Suudi Arabistan’dan Yükselen Savaş Tamtamları
, 17 Kasım 2017 05:10Media With Conciense (Vicdan Sahibi Medya) internet sitesinde, Filistinli bir yazar tarafından kaleme alınan, Ortadoğu'da emperyalist ve Siyonist projelerin geçmişine ve bugününe ışık tutan bir analiz yayınlandı.
* İlyas Akleh – MWC News
Osmanlı İmparatorluğu en güçlü dönemlerini yaşadığı günlerde Asya, Afrika ve Avrupa olmak üzere 3 kıtaya hakimdi. Osmanlı, 4 yüz yıl boyunca Arap dünyasına ve Ortadoğu’ya hükmetti. İmparatorluğun çöküşüyle birlikte ise Batılı sömürgeci güçler (İlluminati, Gizli El, Hazarlar, Rothschild’ler, Siyonistler ya da adına ne derseniz deyin), Ortadoğu’nun hayati öneme sahip jeostratjik bölgesinde yaşayan Arap Dünyası’nı parçalamak, zayıflatmak ve savaşlarla boğuşması için planlar yaptı. Bunun nedeni ise bu bölgede tespit edilen doğal yeraltı kaynaklarının kolayca yağmalanmasını sağlamaktı. Büyük ve güçlü bir devlet olursalar, Batılılar istediklerini alamazdı.
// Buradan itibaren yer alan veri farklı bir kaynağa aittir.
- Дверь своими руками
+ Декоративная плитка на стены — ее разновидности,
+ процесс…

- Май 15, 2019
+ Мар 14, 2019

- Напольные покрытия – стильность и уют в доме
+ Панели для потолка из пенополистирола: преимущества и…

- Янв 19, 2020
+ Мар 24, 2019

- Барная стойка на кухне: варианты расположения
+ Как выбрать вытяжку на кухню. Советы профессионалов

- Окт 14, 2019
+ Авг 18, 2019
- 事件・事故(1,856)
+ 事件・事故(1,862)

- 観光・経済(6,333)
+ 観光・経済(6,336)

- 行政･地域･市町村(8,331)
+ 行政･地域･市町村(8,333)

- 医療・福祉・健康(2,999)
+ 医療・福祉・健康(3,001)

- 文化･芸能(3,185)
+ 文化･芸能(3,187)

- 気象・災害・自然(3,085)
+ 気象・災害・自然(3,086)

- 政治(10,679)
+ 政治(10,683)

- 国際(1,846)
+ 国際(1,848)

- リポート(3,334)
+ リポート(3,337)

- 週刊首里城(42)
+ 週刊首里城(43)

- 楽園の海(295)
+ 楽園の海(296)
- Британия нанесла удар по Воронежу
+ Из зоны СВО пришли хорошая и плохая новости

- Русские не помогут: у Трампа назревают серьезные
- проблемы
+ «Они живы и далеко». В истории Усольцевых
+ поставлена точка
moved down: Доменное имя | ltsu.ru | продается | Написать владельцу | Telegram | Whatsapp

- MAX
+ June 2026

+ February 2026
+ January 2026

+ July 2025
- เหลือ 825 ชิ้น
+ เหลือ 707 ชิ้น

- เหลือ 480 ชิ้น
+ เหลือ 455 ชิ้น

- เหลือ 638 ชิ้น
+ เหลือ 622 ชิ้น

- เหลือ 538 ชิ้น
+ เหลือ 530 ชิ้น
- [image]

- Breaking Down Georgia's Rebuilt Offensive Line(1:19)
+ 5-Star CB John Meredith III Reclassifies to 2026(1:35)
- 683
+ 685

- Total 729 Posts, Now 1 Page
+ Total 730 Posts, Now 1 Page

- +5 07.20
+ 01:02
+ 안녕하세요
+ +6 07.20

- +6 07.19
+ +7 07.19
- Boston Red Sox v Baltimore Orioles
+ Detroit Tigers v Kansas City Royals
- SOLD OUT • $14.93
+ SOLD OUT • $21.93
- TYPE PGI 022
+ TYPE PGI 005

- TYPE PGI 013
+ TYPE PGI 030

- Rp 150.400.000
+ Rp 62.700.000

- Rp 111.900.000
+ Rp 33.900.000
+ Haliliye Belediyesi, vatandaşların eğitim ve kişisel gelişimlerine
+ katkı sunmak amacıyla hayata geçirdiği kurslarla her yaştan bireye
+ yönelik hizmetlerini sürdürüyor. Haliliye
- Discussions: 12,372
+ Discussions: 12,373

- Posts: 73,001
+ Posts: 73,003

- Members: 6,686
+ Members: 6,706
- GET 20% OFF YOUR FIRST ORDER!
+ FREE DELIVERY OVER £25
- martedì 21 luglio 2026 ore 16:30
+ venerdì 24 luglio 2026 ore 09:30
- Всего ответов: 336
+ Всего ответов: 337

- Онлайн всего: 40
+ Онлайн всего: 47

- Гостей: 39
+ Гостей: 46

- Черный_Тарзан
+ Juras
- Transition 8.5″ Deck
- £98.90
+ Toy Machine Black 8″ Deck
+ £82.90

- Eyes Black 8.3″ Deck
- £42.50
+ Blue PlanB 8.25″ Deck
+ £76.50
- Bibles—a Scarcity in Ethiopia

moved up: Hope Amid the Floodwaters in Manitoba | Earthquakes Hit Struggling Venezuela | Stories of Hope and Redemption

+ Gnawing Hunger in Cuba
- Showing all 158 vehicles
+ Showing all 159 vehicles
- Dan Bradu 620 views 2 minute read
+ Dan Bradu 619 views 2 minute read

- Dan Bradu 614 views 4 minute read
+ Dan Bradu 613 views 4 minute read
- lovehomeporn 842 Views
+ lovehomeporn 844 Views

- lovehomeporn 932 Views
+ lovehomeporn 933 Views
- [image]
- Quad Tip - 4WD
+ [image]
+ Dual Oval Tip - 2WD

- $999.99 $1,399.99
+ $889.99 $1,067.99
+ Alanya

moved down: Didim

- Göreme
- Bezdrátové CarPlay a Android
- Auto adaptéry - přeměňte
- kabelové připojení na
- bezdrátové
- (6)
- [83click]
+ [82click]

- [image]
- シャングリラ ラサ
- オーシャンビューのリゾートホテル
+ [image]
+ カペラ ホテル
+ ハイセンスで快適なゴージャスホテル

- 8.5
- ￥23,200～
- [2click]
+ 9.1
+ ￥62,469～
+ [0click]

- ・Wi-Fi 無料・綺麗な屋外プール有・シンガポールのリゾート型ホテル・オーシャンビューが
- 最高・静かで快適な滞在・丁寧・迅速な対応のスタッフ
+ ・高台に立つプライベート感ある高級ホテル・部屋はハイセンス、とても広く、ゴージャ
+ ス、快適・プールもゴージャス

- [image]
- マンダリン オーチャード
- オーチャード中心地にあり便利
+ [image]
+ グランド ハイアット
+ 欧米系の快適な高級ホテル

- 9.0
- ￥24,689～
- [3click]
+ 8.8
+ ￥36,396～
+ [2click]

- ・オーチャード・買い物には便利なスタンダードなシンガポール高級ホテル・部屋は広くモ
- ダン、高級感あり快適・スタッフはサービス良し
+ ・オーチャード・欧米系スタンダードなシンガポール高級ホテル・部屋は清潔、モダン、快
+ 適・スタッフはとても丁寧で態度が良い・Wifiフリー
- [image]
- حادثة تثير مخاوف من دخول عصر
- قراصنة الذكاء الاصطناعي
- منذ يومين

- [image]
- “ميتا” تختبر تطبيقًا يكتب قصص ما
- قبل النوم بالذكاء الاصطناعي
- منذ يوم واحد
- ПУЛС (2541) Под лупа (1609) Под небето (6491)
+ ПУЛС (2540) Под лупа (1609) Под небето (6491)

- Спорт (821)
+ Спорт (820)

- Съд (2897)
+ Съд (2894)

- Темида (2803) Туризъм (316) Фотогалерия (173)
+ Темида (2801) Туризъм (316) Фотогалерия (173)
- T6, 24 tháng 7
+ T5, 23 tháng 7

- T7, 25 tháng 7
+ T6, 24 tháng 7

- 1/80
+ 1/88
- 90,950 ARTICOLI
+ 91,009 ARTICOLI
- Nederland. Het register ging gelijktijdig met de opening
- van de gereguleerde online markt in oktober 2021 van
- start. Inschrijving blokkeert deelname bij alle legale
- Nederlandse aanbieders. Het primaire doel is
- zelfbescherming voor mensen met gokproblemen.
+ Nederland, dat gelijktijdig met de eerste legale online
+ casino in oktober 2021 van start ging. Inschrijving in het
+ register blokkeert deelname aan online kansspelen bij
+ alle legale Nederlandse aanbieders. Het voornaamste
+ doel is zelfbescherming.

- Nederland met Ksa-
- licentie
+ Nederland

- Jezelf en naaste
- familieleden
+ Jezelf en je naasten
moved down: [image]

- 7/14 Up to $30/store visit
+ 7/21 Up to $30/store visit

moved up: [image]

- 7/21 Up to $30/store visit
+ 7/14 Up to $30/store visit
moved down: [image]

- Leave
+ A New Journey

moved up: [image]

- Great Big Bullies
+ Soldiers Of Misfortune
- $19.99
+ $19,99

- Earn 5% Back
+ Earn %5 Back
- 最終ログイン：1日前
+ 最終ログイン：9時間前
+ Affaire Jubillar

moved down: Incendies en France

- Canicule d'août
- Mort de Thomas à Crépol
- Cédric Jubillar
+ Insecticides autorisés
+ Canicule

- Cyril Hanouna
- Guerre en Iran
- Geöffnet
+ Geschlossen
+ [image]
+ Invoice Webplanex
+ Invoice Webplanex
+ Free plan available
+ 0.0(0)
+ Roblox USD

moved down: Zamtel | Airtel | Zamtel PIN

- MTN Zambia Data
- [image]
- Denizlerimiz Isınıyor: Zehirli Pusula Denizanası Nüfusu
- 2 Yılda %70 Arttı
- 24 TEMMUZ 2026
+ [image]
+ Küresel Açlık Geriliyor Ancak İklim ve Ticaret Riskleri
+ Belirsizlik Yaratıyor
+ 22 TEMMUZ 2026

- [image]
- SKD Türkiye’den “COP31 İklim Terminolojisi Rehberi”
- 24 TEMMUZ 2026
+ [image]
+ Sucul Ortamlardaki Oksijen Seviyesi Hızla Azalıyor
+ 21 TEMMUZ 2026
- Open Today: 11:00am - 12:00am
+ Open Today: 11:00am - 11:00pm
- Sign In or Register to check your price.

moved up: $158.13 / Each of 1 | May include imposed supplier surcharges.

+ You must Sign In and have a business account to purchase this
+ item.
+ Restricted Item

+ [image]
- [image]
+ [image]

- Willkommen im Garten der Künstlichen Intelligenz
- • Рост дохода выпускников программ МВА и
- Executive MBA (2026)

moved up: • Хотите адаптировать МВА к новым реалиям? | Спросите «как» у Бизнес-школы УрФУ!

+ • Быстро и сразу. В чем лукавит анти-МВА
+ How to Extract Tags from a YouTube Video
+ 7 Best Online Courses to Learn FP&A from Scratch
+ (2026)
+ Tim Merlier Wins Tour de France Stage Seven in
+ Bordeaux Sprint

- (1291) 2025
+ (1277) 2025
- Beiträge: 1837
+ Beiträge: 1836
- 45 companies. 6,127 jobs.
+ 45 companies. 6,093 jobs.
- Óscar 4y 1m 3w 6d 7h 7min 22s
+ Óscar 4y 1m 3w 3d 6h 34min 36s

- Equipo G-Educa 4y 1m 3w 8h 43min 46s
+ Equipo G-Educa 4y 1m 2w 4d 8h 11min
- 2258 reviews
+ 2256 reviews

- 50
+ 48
Bu plan 1916 Sykes-Picot Anlaşması ile başladı ve 1917’de bölgede Arap devletleri ile sürekli savaş halinde olan İsrail terör devletinin kurulmasını öngören Balfour deklarasyonu ile devam etti. 1980-88 yılları arasındaki Amerikan güdümlü 8 yıllık Irak-İran savaşı, Baba Bush’un 1990-91 yıllarındaki Körfez Savaşı, Oğul Bush’ın 2003 yılında Irak’ı harap eden “Küresel Teröre” karşı başlattığı savaş, neo-con’ların “Büyük Ortadoğu Projesi” diye başlattıkları ve sonra “Yeni Ortadoğu Projesi’ne” dönüşen kaotik hamleleri, sözde Arap Baharı süreci ve Libya’nın yerle bir edilmesi, son olarak da Suriye’ye karşı teröristler aracılığı ile sürdürülen altı yıllık savaş ve Suudilerin Yemen’e karşı başlattığı ve üçüncü yılı geride bırakmak üzere olan savaş.
Önceden planlanmış bu savaşlar dizisi, Arap Dünyası’nı siyasi olarak bölünmüşlüğe ve çatışmaya itti. Ekonomik ve kültürel gelişimlerini engelledi. Bölgede yaşayan milyonlarca insan öldürüldü, sakat bırakıldı ve yurtlarından edildi.
Her etkinin bir tepkiye sebebiyet vermesi gibi baskıcı her tavrın karşısında da mutlaka bir direniş vardır. Tıpkı tüm bu sert ve yıkıcı savaşlar karşısında doğal olarak filizlenen daha güçlü, zor şartlara ayak uydurabilen, üretken ve tabi ki daha askeri bir boyuta sahip olan bir direniş neslinin yetişmesi gibi. Bu nesil hayatta kalmak için mücadele ederek büyüdü. Küllerinden doğan bir zümrüd-ü anka kuşu misali, Lübnan Hizbullah’ı güç şartlarda doğdu ve büyüdükçe güçlendi. 1983 yılında, Amerikan donanmasının Lübnan’dan çekilme kararı almasına vesile olan büyükelçilik operasyonunu gerçekleştirenler Hizbullah savaşçılarıydı.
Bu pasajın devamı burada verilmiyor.